Fourth, take a survey of where your families go to church, then take a survey of where your faculty go to church. On a scale of 1 to 10, where 1 means Sponge.TV Faith Café and 10 means St. Prude’s Catholic, if your average family is a 3 and your average teacher is a 7, mission drift is a huge problem at your school and the only way to fix it is to completely overhaul your admission’s process.

Finally, every teacher needs a hero, but every school needs a hero, as well. Every school ought to have a school in mind that it is striving to be like. At the moment, classical Christian schools too often compare themselves with the non-classical Christian schools in town and generally come away feeling quite pleased at their accomplishments. Quit comparing your school with schools that aren’t even trying to do the same thing. Find classical Christian schools (and colleges) that are better than yours and start making the painful changes necessary to become like them.

8 thoughts on “How To Keep The Classical Christian Movement From Falling Apart”

  1. I’d love to hear more about why you are against sports. I am really struggling to find balance with my own kids and the sports they want to play (and my husband wants them to play).

    1. I have nothing against sports. Sports programs attached to high schools are an entirely different matter, though… They more or less refuse to stay small and manageable. They devour so much time, so much money, and are the pipeline through which fake virtues like “community” and “teamwork” come in. And all athletes are “brave,” and so forth. Sports would be fine if they didn’t vampirically feed off the energy of a school.

      1. This is a fresh perspective, one which has many thought-provoking points. Can you please speak to the “fake virtues”? Which source do you advise one to read more on true virtues?

  2. As a mother of sons who (together with my husband) is desperately working to raise sons whose classical education includes physical discipline and all that entails, here is my proposal: don’t ditch the sports entirely. Instead, ditch the team sports; make every kid essentially a triathlete. Find the old-school coaches (they still exist) who are quitting the public schools because they’re tired of parents making excuses for lazy overweight kids who don’t really want to run and make cross-country mandatory even if the kids with asthma just walk. The families who already swim or are into biking won’t need too much persuading, and it might be a helpful way to weed out people who aren’t serious about your school.

  3. Thanks for the replies, interesting perspectives. I try to prevent sports from becoming a vampire in our family, but it’s tough!

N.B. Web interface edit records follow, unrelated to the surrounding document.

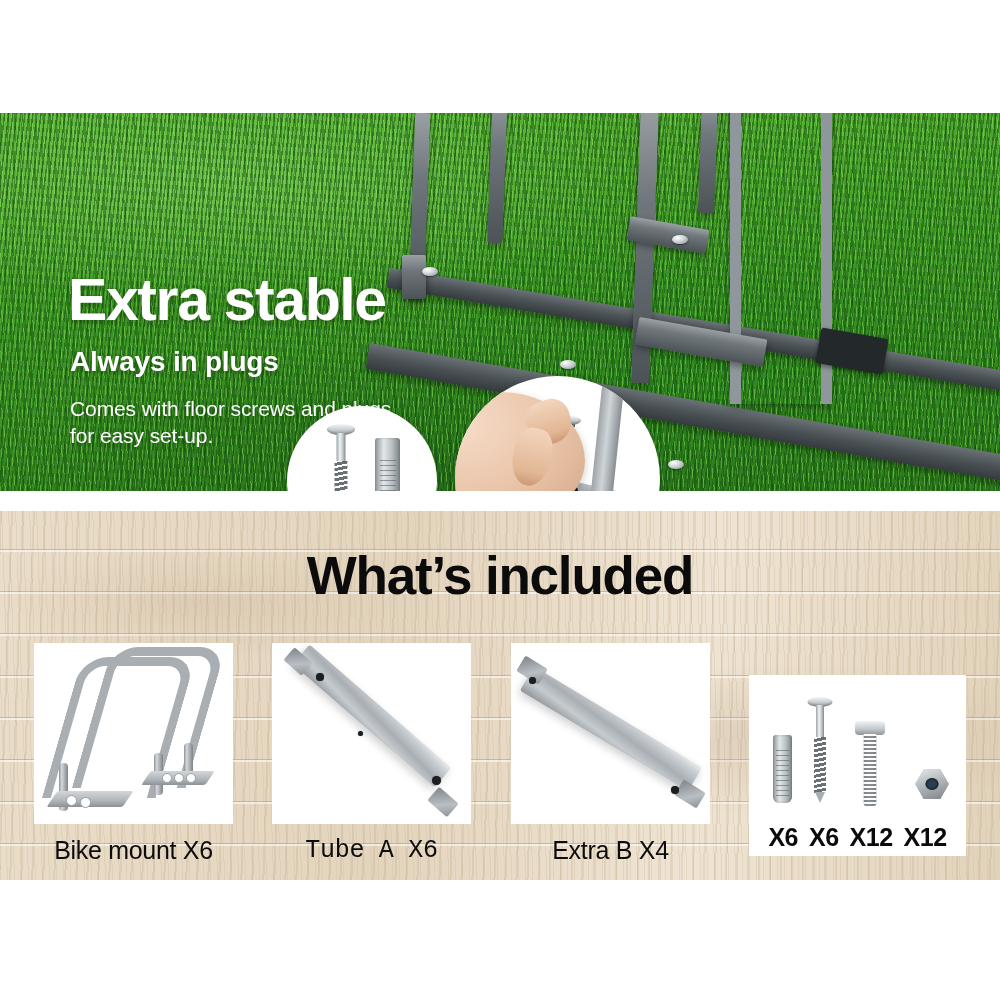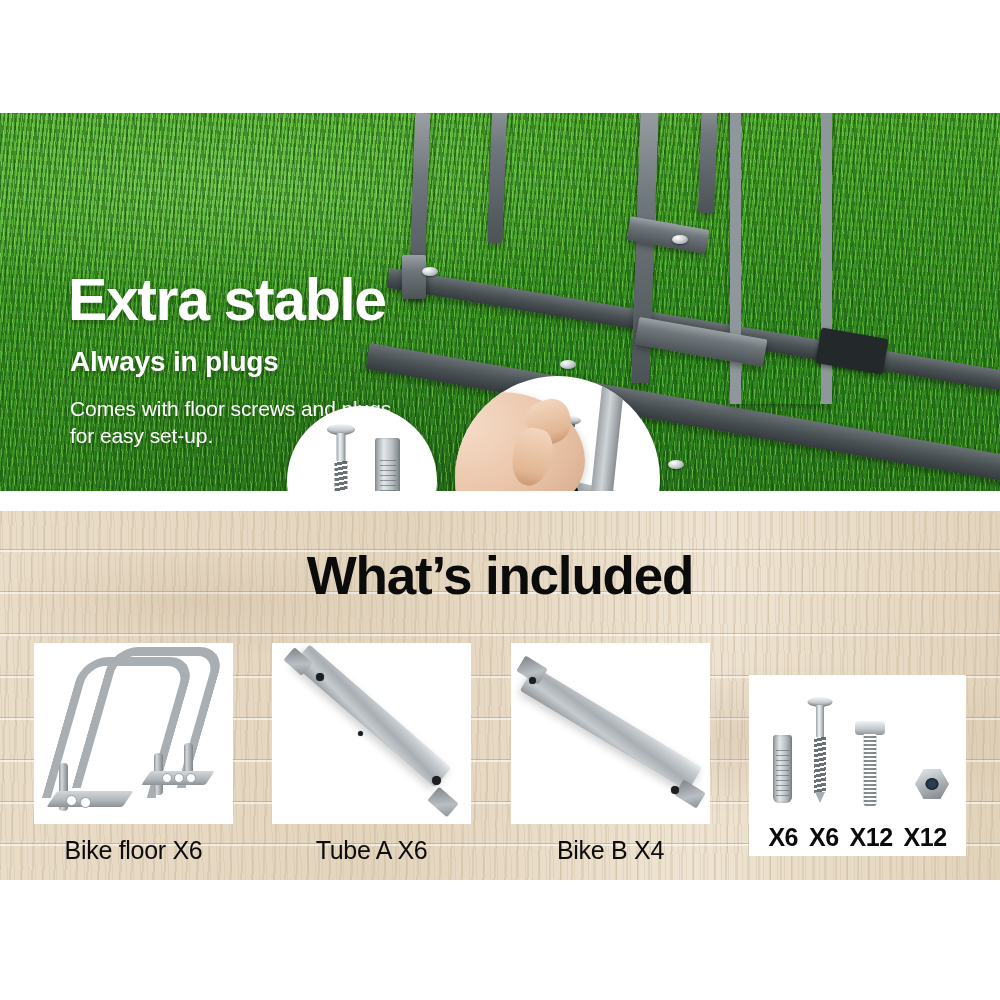"Bike floor X6" div.caption { text: floor -> mount }
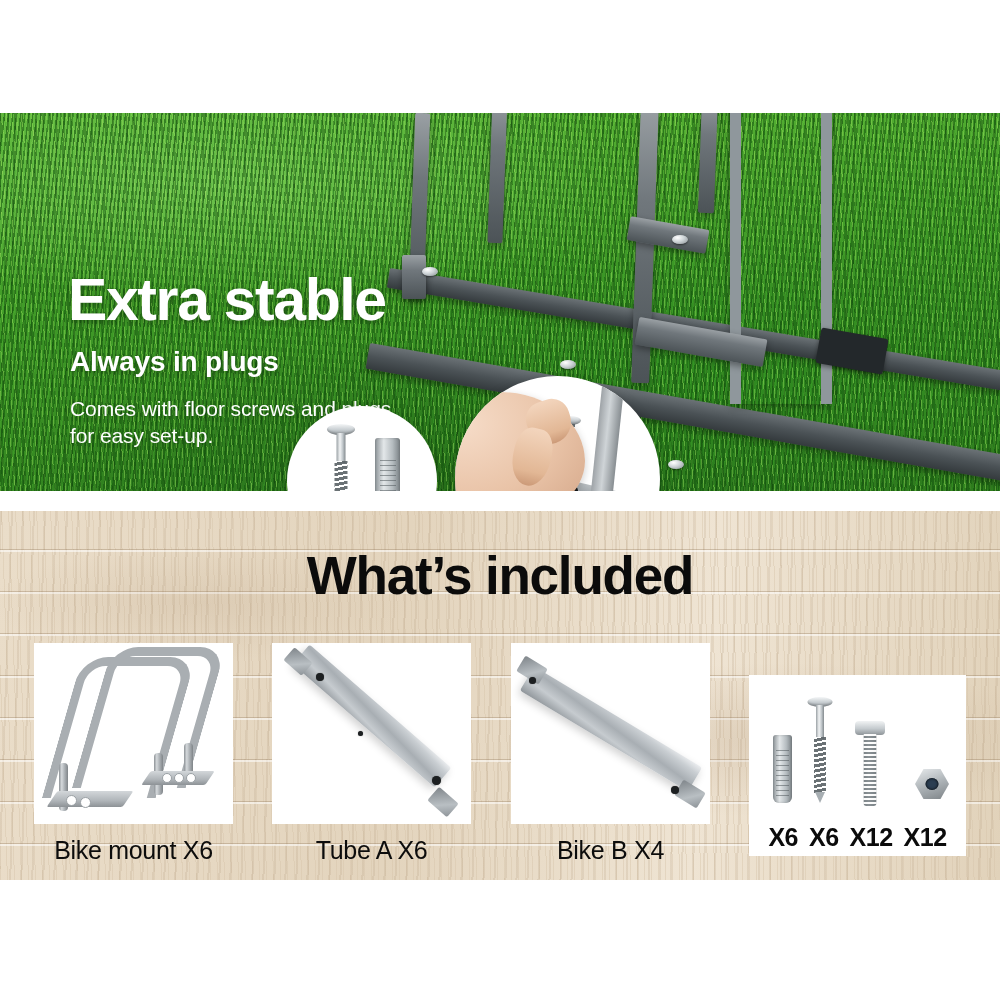"Tube A X6" .p2 { font-family: none -> Liberation Mono, monospace }
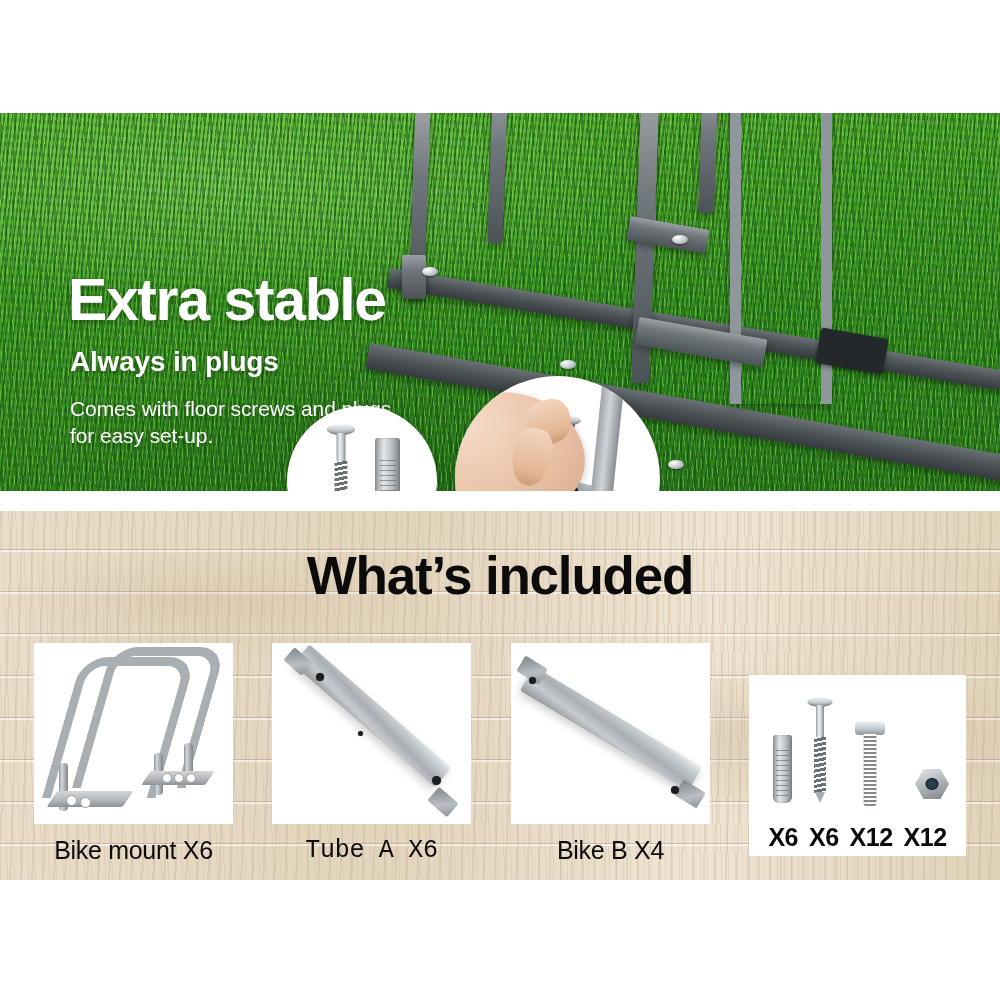"Bike B X4" div.caption { text: Bike -> Extra }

  4. I homeschool and definitely get a lot out of all your books and articles even though the situation is different. I actually just said to my husband this Christmas holiday that I need to find some more families who can do the Shakespeare plays, the choral music, the things that aren’t just the standard cultural pop stuff. I am praying that these people find me!!! There are beautiful people in each group I attend – both homeschool and classical, however there is definitely a difference between those just dipping their toes in at the edges and those who have waded in deep and are looking around for a few more friends to swim out there with!

  5. On the `if your average family is a 3 and your average teacher is a 7` there’s a problem; what is ideal? Do you want both numbers the same? Do you want your family higher than the faculty? Do you want both numbers above 5?